**Aim of the exercise**
In the records below, find the line containing "2022-04-13: 1 -> 0", then copy that line and all lines after it, exactly, omitting every picture.

Change detection outputs:
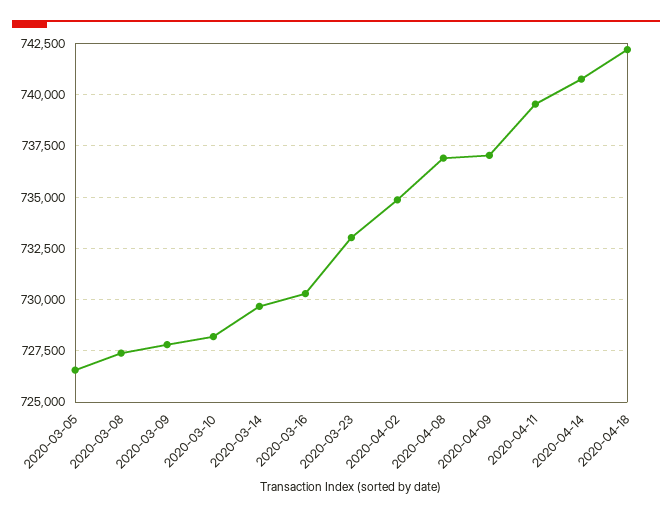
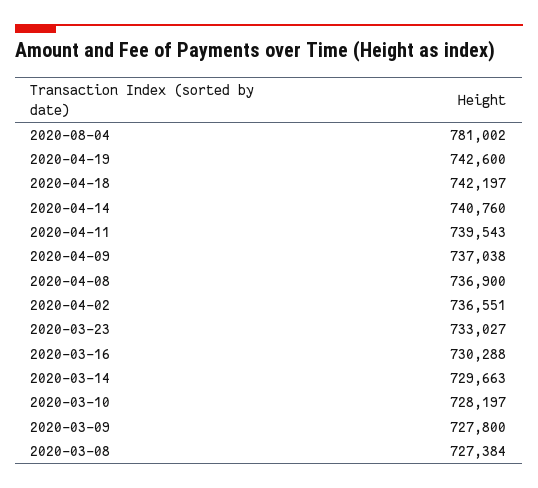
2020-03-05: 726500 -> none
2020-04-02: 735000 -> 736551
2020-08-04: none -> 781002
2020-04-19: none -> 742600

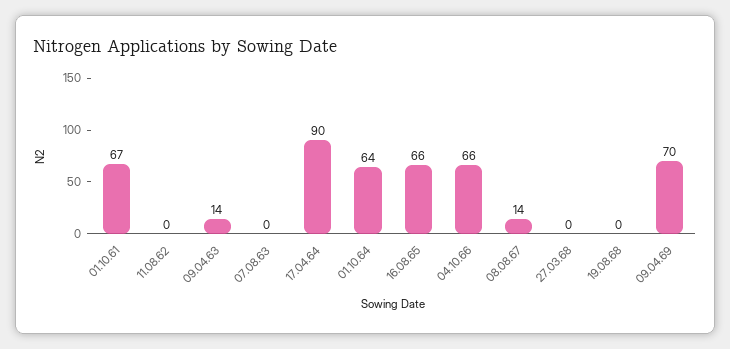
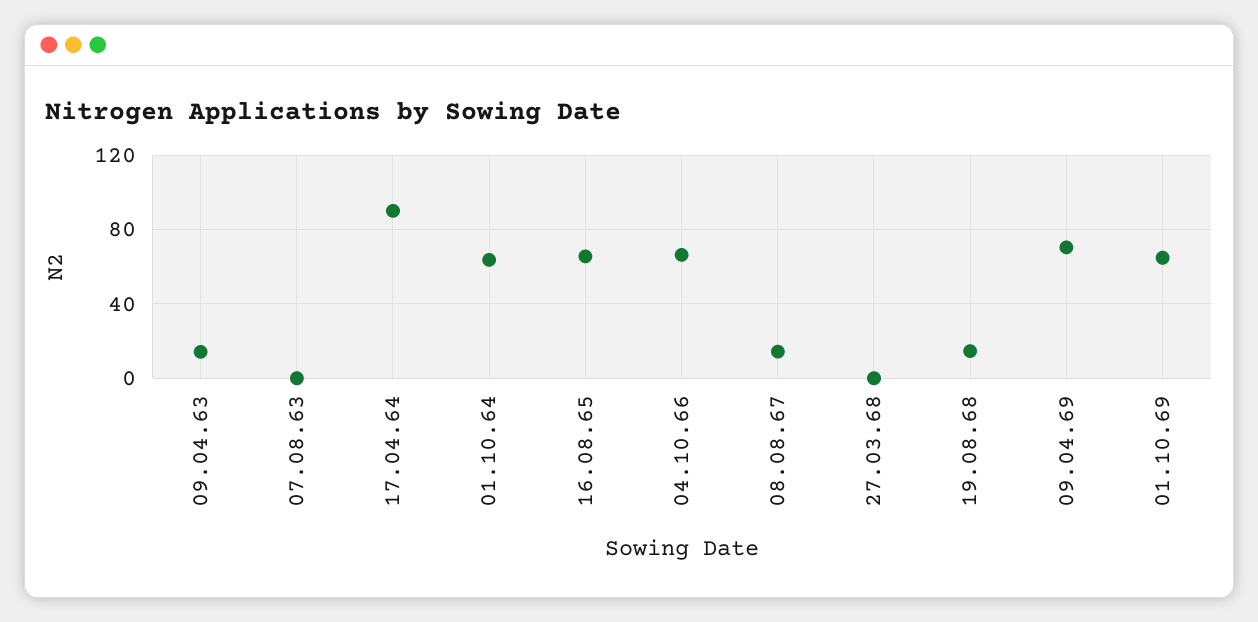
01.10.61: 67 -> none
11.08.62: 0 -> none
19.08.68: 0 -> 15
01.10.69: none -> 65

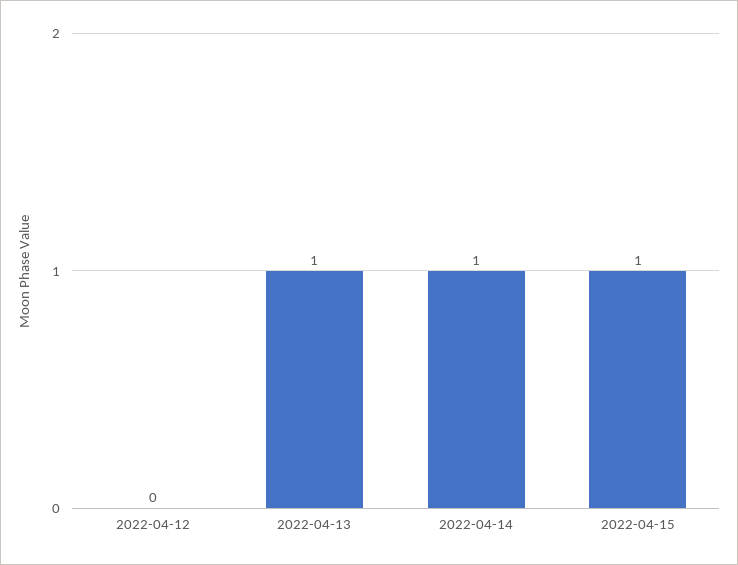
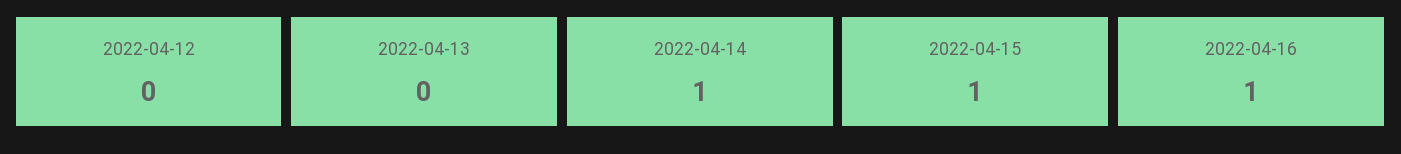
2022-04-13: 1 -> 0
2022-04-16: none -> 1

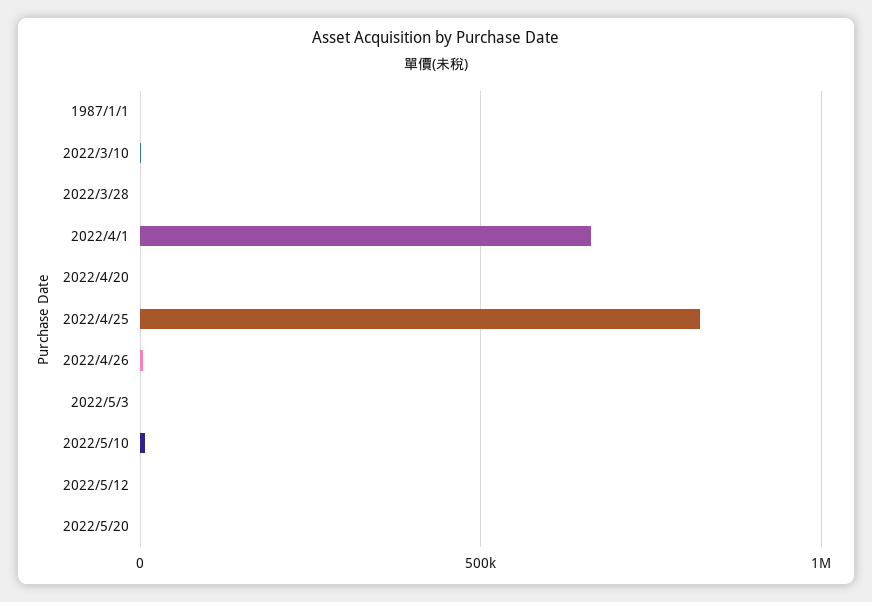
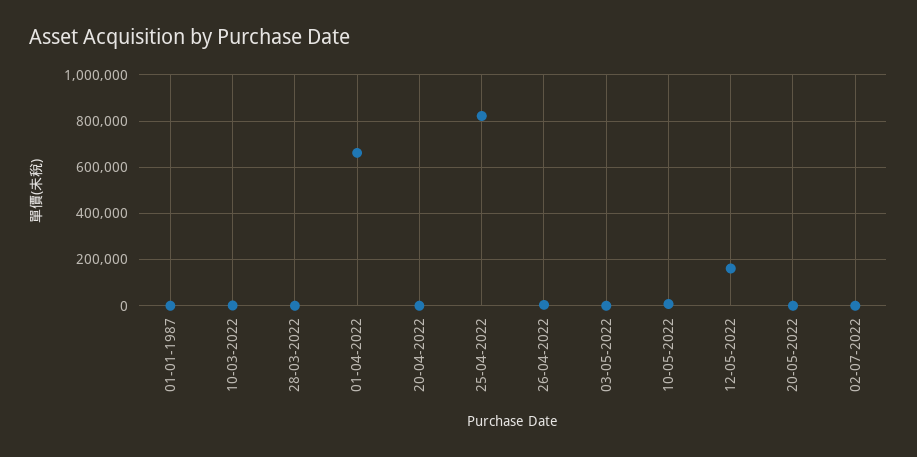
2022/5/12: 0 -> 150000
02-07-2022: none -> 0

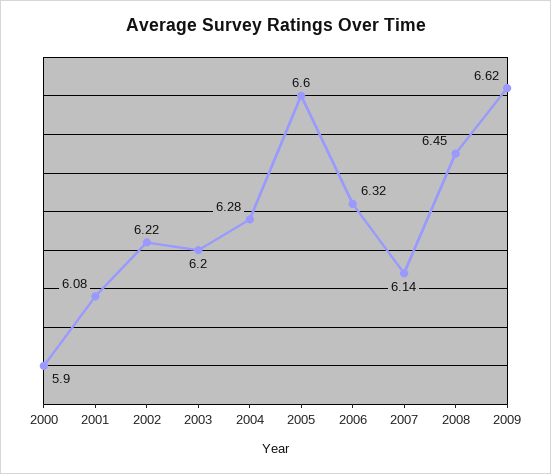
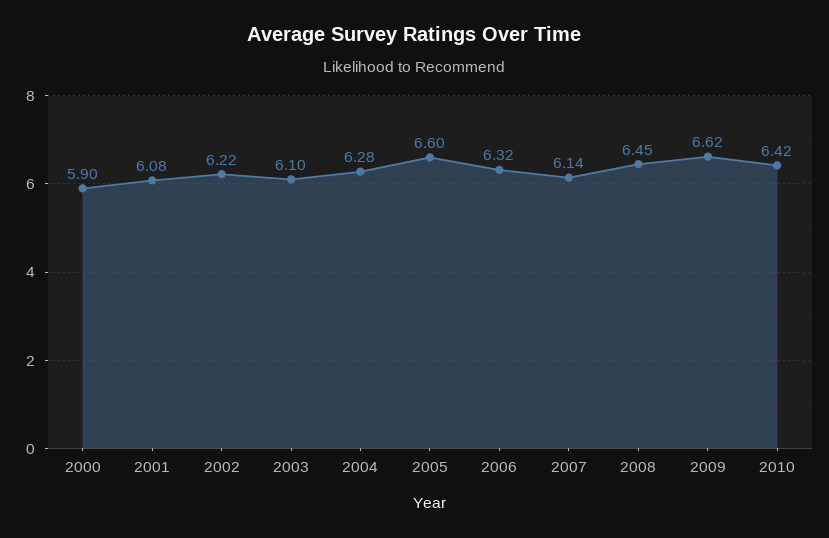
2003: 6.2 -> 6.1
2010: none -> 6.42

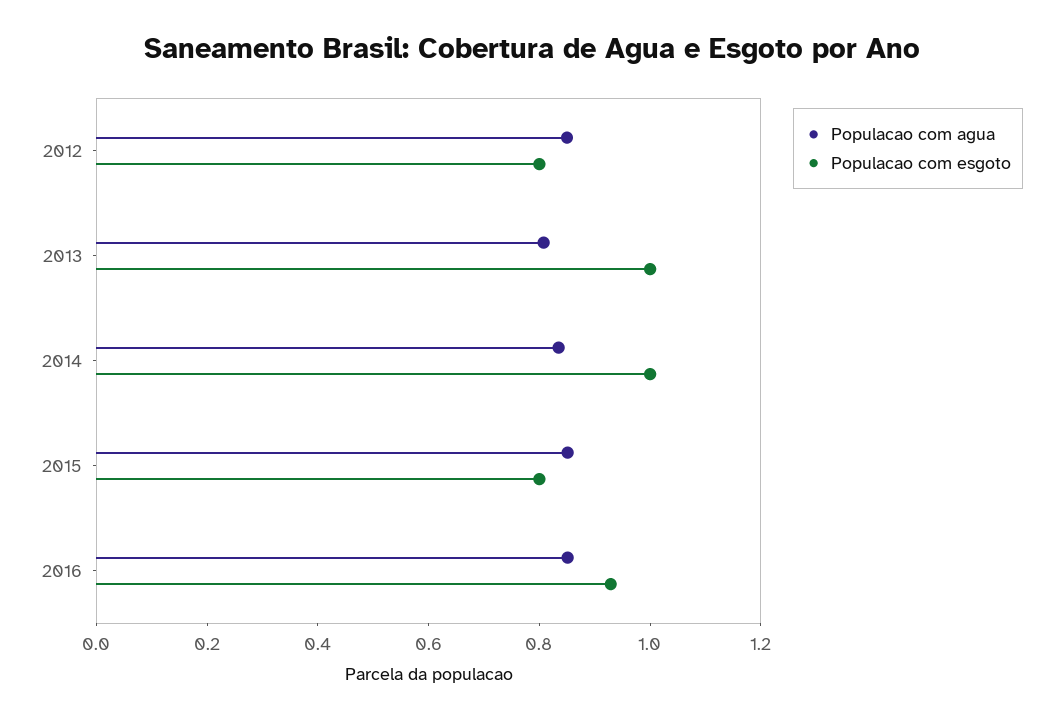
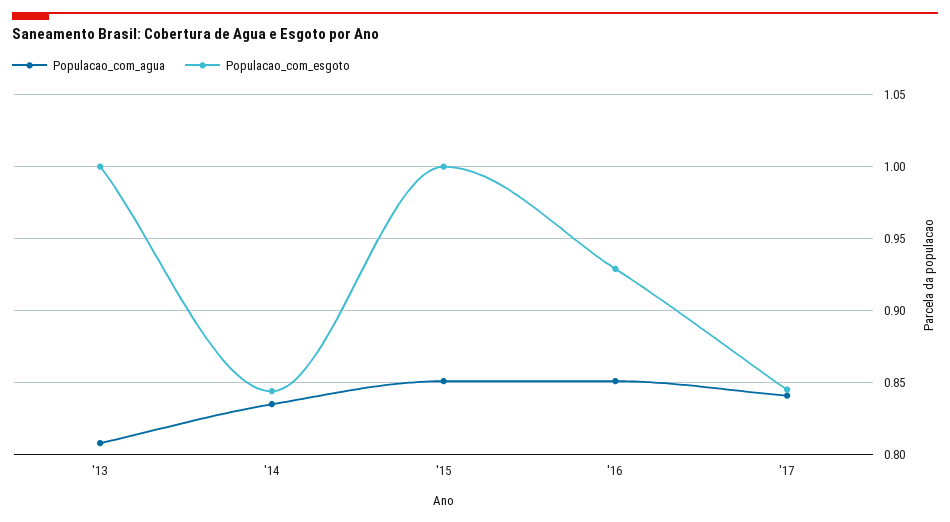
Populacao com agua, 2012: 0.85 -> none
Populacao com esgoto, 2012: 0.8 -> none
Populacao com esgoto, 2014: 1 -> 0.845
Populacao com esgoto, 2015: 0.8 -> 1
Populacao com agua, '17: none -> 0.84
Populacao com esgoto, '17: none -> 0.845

**Worked solution**
2022-04-13: 1 -> 0
2022-04-16: none -> 1

2022/5/12: 0 -> 150000
02-07-2022: none -> 0

2003: 6.2 -> 6.1
2010: none -> 6.42

Populacao com agua, 2012: 0.85 -> none
Populacao com esgoto, 2012: 0.8 -> none
Populacao com esgoto, 2014: 1 -> 0.845
Populacao com esgoto, 2015: 0.8 -> 1
Populacao com agua, '17: none -> 0.84
Populacao com esgoto, '17: none -> 0.845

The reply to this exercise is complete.